The association between intravascular imaging–guided PCI and lower risk for TVF remained significant after researchers adjusted for various clinical factors (HR = 0.29; 95% CI, 0.12-0.72; P = .007), according to the study.
“Intravascular imaging-guided PCI for left main coronary artery disease showed significantly lower risk of a composite of cardiac death, target vessel-related myocardial infarction, or target vessel revascularization than the angiography-guided PCI group,” the researchers wrote. “These results imply that benefits of intravascular imaging are sustained in left main coronary artery PCI. Further study is warranted to confirm the current results.”
Imaging guidance should be ‘requirement’ for left main PCI
In a related editorial, Debabrata Mukherjee, MD, MS, professor and chair of the department of internal medicine at Texas Tech University Health Sciences Center, discussed how the findings could inform future clinical guidelines.
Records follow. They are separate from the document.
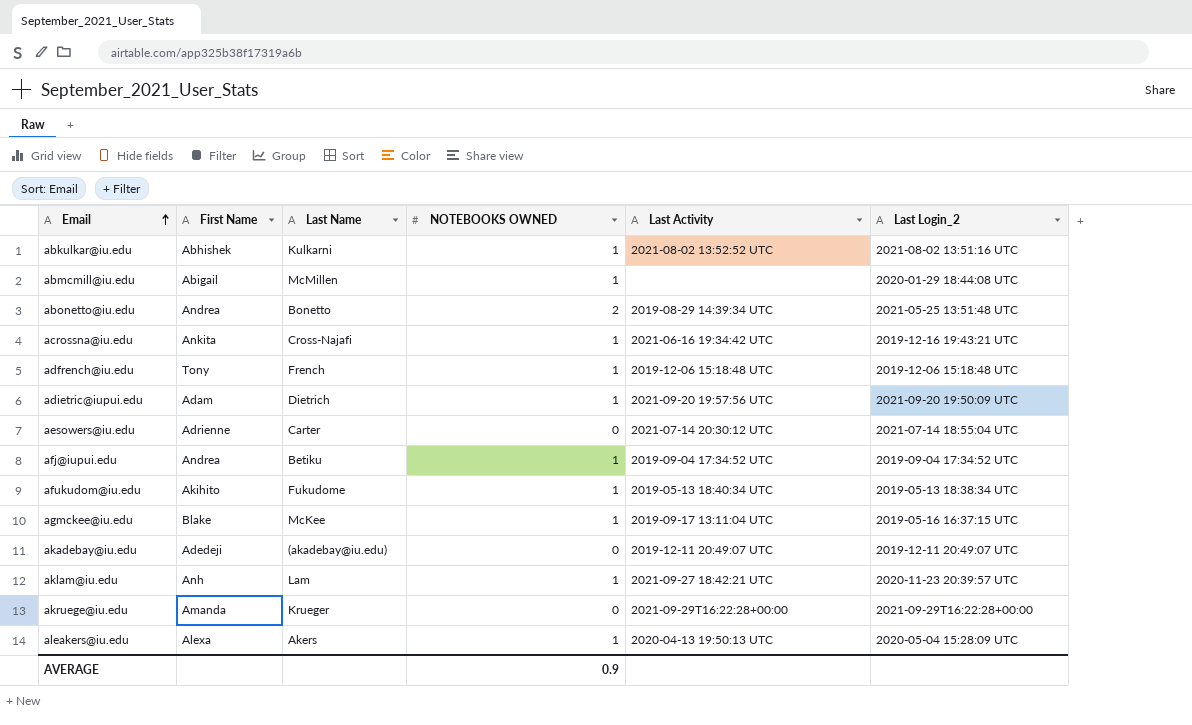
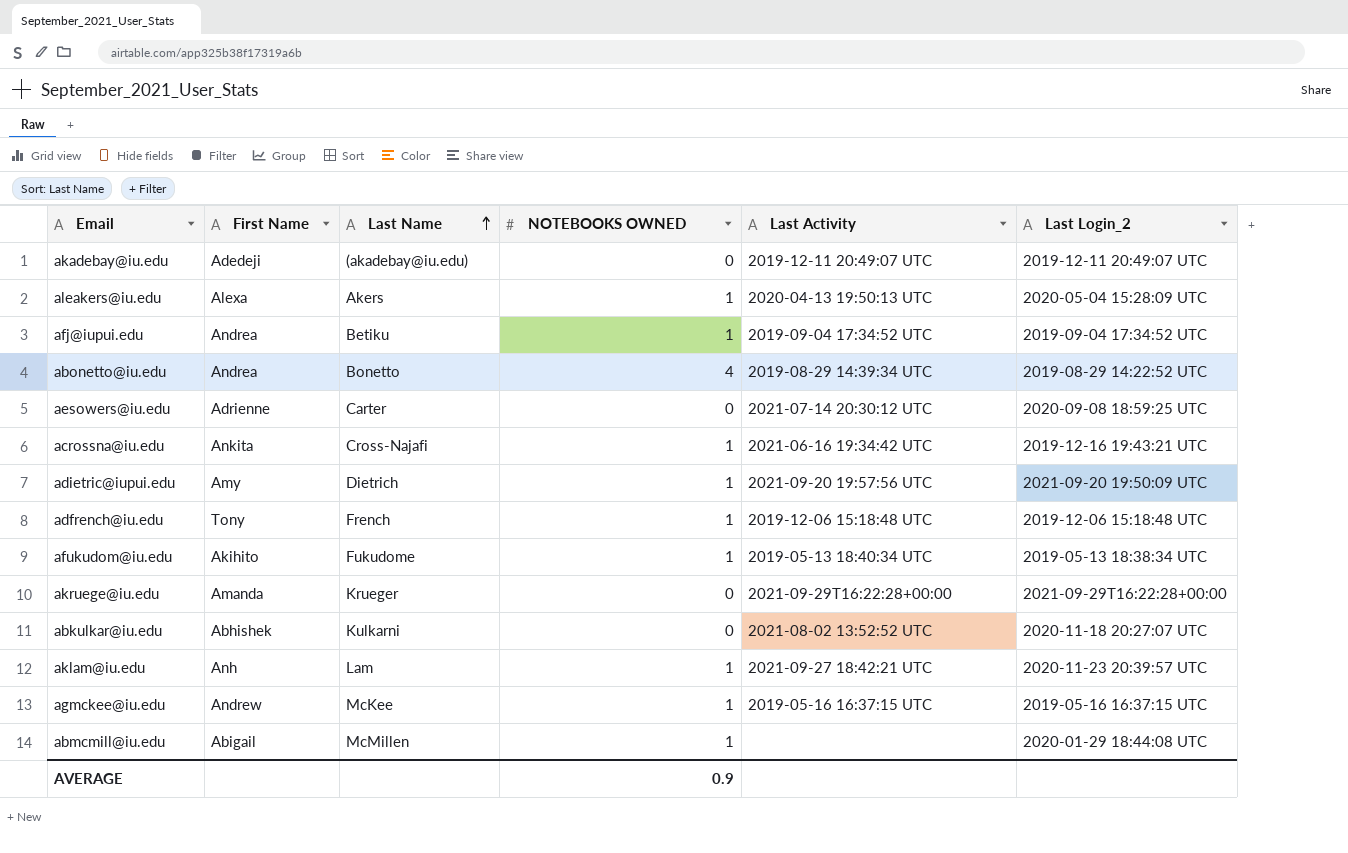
row order: Email ascending -> Last Name ascending
abonetto@iu.edu | NOTEBOOKS OWNED: 2 -> 4
abonetto@iu.edu | Last Login_2: 2021-05-25 13:51:48 UTC -> 2019-08-29 14:22:52 UTC
aesowers@iu.edu | Last Login_2: 2021-07-14 18:55:04 UTC -> 2020-09-08 18:59:25 UTC
adietric@iupui.edu | First Name: Adam -> Amy
abkulkar@iu.edu | NOTEBOOKS OWNED: 1 -> 0
abkulkar@iu.edu | Last Login_2: 2021-08-02 13:51:16 UTC -> 2020-11-18 20:27:07 UTC
agmckee@iu.edu | First Name: Blake -> Andrew
agmckee@iu.edu | Last Activity: 2019-09-17 13:11:04 UTC -> 2019-05-16 16:37:15 UTC

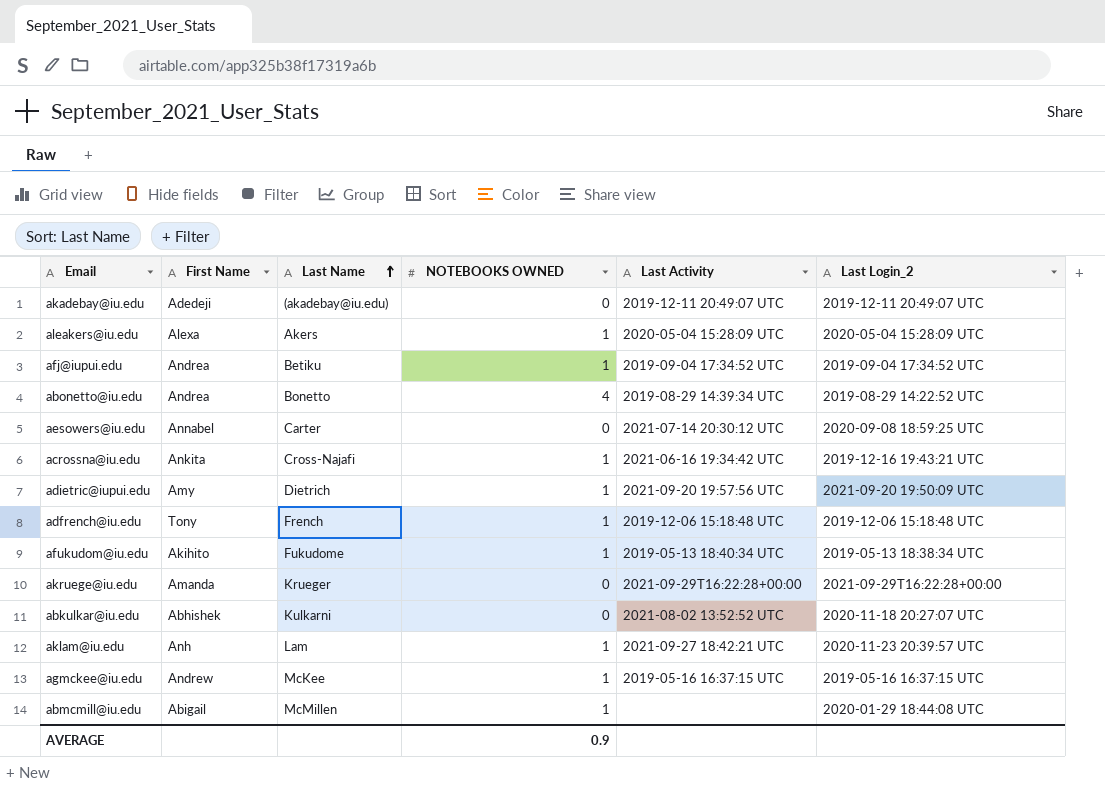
aleakers@iu.edu | Last Activity: 2020-04-13 19:50:13 UTC -> 2020-05-04 15:28:09 UTC
aesowers@iu.edu | First Name: Adrienne -> Annabel

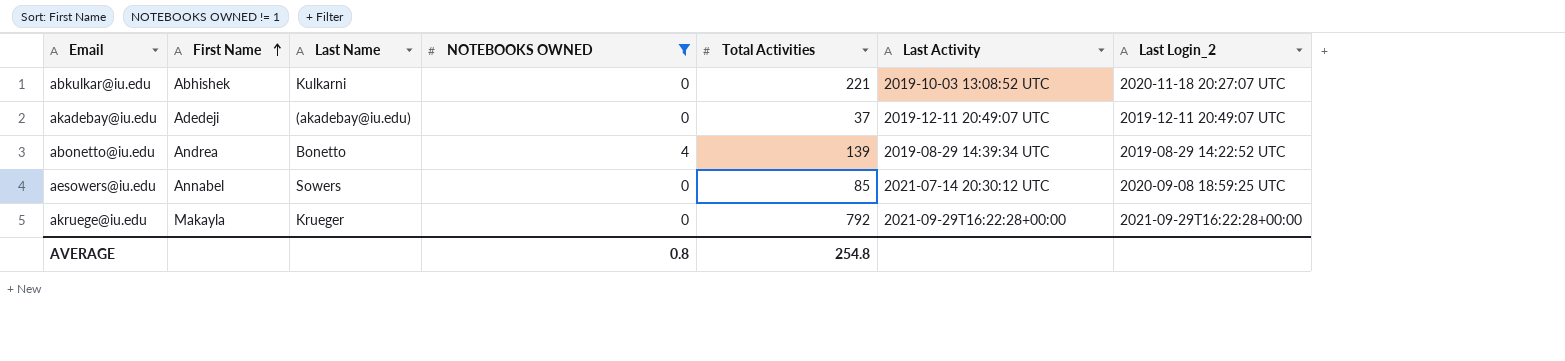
filter: none -> NOTEBOOKS OWNED != 1
row order: Last Name ascending -> First Name ascending
column Total Activities | position: none -> 5
abkulkar@iu.edu | Last Activity: 2021-08-02 13:52:52 UTC -> 2019-10-03 13:08:52 UTC
aesowers@iu.edu | Last Name: Carter -> Sowers
akruege@iu.edu | First Name: Amanda -> Makayla
AVERAGE | NOTEBOOKS OWNED: 0.9 -> 0.8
“Imaging guidance for left main PCI is currently a class IIa recommendation in the 2021 American College of Cardiology/American Heart Association/Society for Cardiovascular Angiography and Interventions revascularization guidelines,” Mukherjee wrote. “Given that several trials have now shown substantial improvement in PCI outcomes with imaging guidance compared with standard angiographic guidance, it is definitive that imaging guidance provides substantial benefit for patients undergoing complex PCI, especially left main PCI, suggesting that an upgrade to a level 1 recommendation based on the totality of evidence is now appropriate.
“Imaging guidance for left main PCI should no longer be an option but a requirement for providing the best possible revascularization outcome for these high-risk patients,” he wrote.